I have a potentially weird question about this and jQuery plugins

As I understand it, the following is a very simple jQuery plugin:

 $.fn.clickclone = function(param){ return this.click(function(){ param.apply(this); }); }; 

(pretending to be a plugin that somehow extends click() .)

So, if I pass the function as an argument, it does what it needs and correctly calls this as a DOM node. Easy.

This is all clear to me.

What is unclear is there a way to pass an argument to a non-function plugin and is it correct to access this from the arguments? those.
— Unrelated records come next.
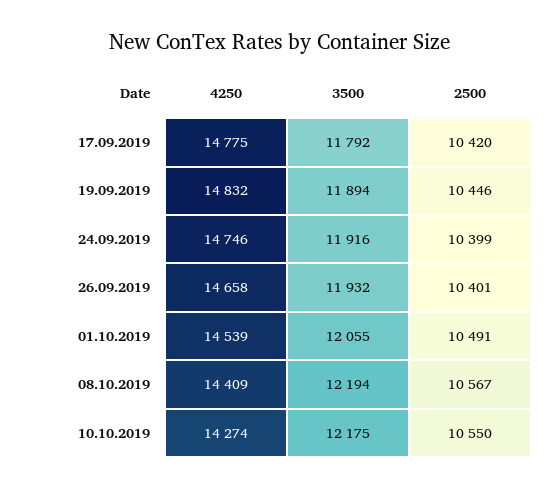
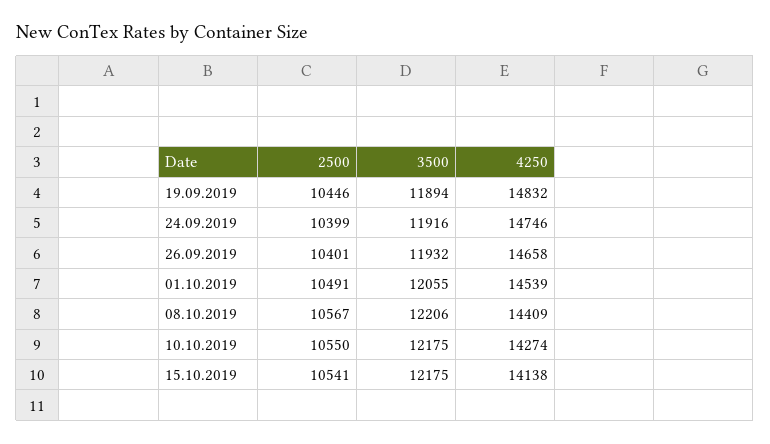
4250, 17.09.2019: 14775 -> none
3500, 17.09.2019: 11792 -> none
2500, 17.09.2019: 10420 -> none
3500, 08.10.2019: 12194 -> 12206
2500, 15.10.2019: none -> 10541
3500, 15.10.2019: none -> 12175
4250, 15.10.2019: none -> 14138

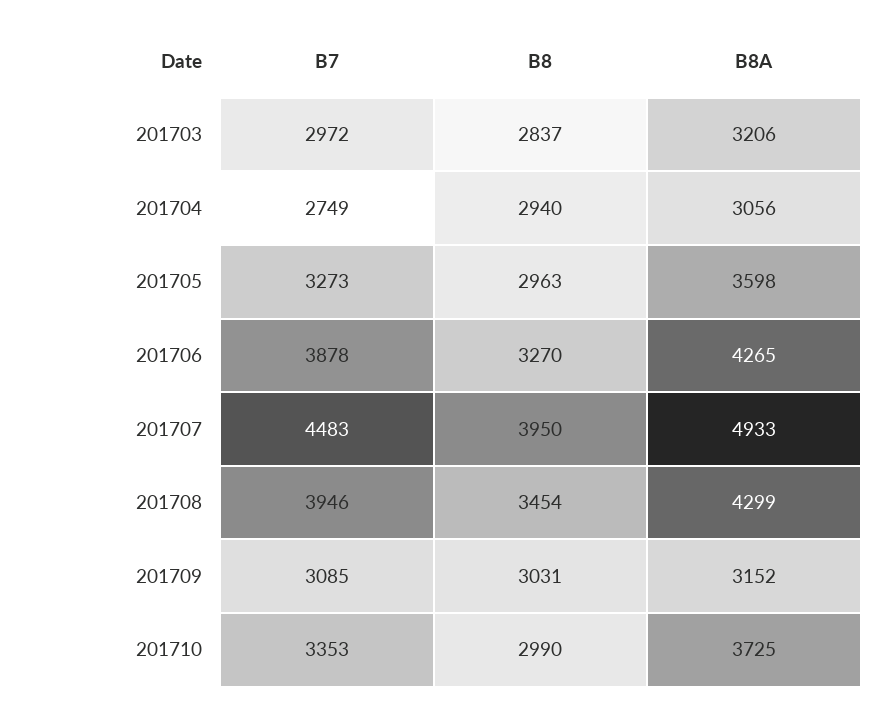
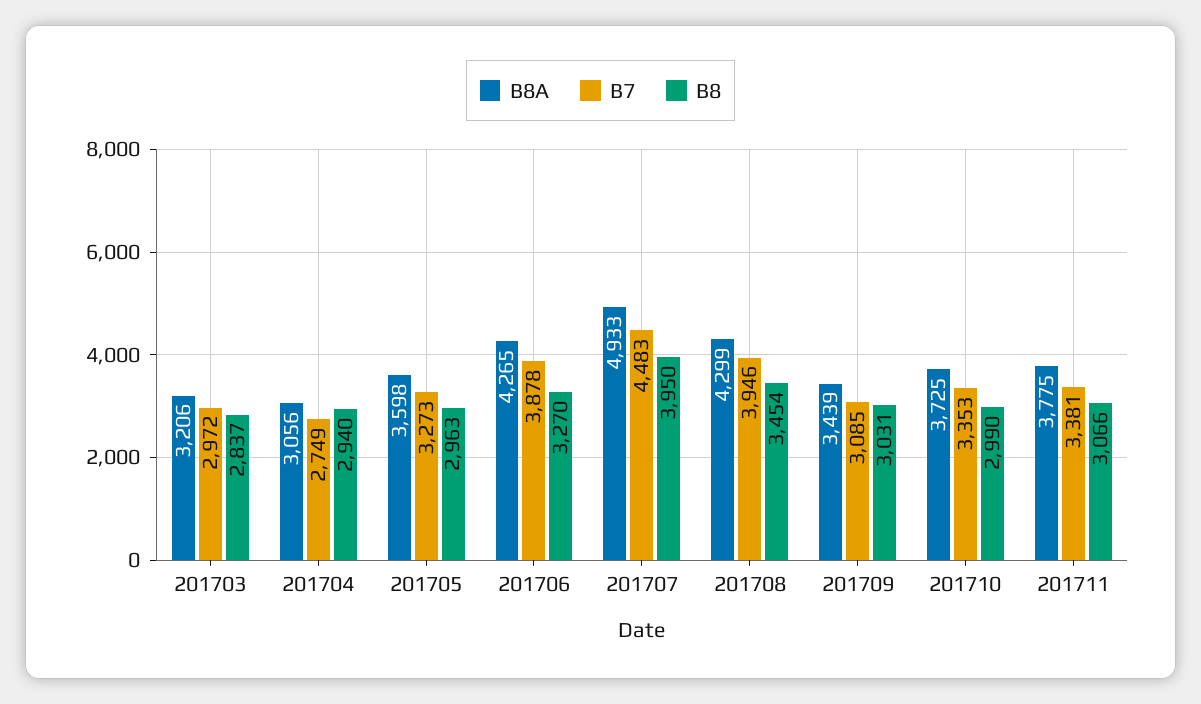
B8A, 201709: 3152 -> 3439
B8A, 201711: none -> 3775
B7, 201711: none -> 3381
B8, 201711: none -> 3066

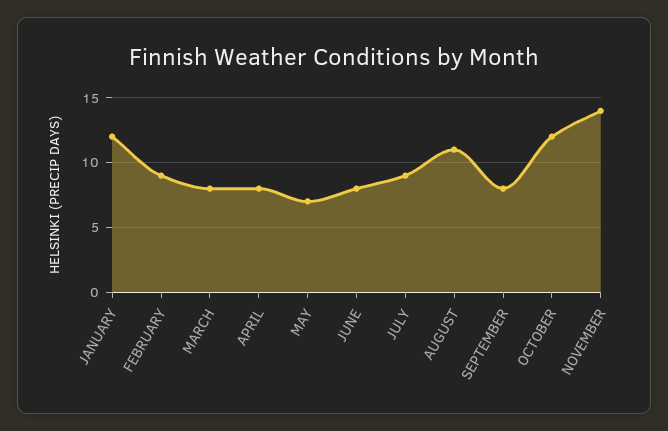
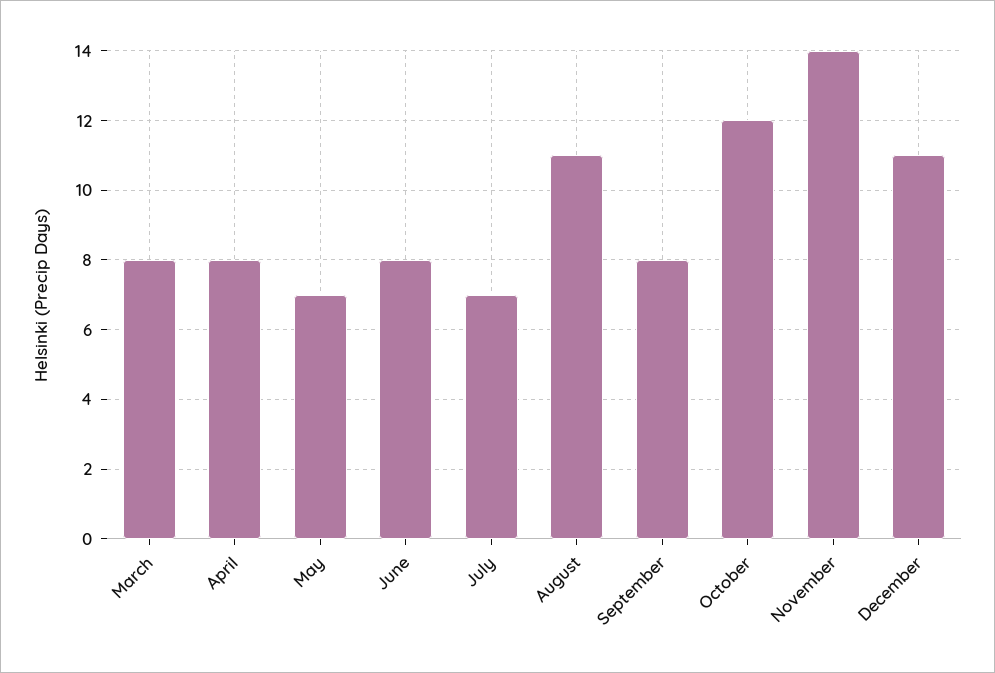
JANUARY: 12 -> none
FEBRUARY: 9 -> none
JULY: 9 -> 7
December: none -> 11

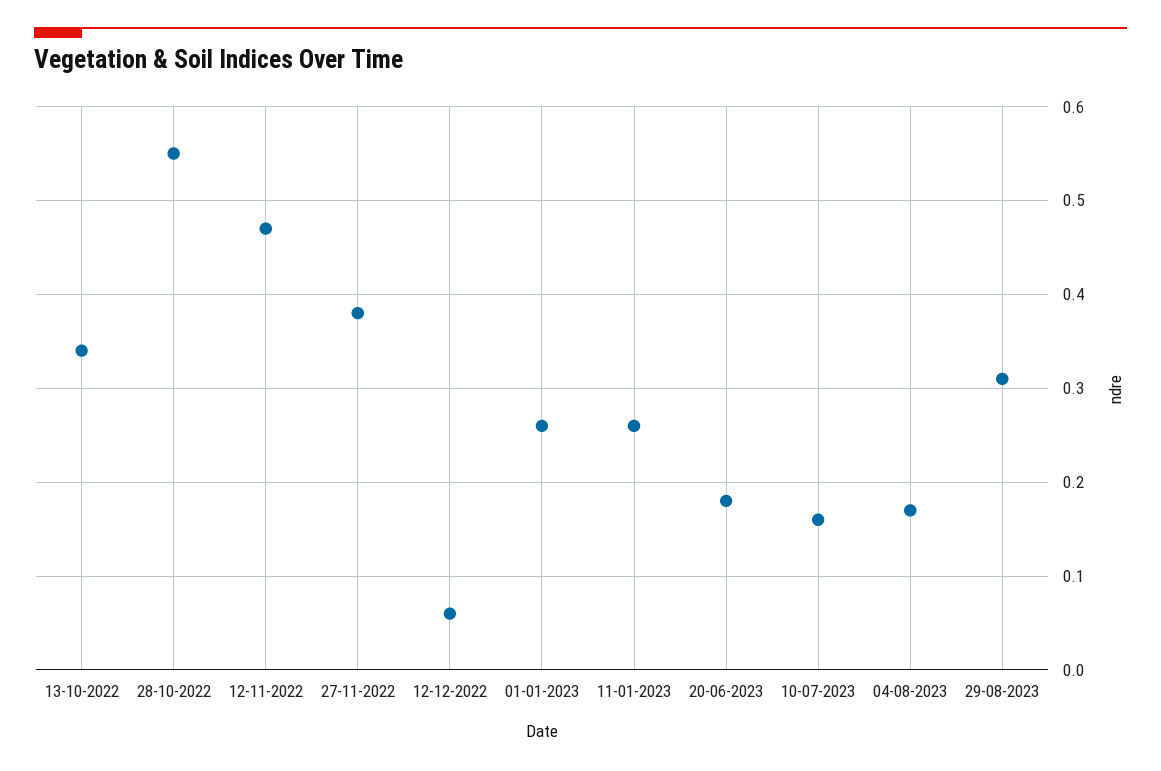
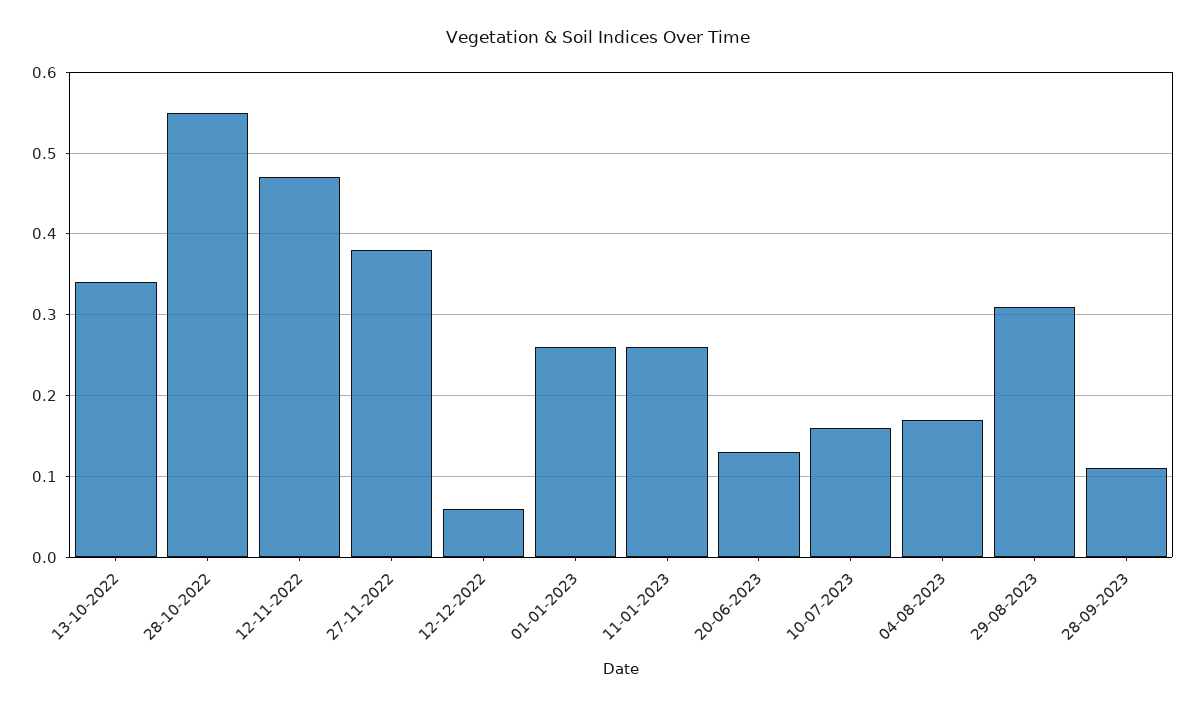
20-06-2023: 0.18 -> 0.13
28-09-2023: none -> 0.11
I could configure the plugin to do something like this:

 $("#foo").pluginname(["foo", $(this).text() ]); 

Such that for:

 <a href="/bar" id="foo">Bar</a> 

It would correctly pass the array to the plugin, and the second element in the array would return the value Bar ?

I do this mainly to provide syntactic sugar for my plugin, where you can pass the array as a shortcut (in addition to the usual callback function as the main function). In addition, I am losing access to using this . Hence my dilemma.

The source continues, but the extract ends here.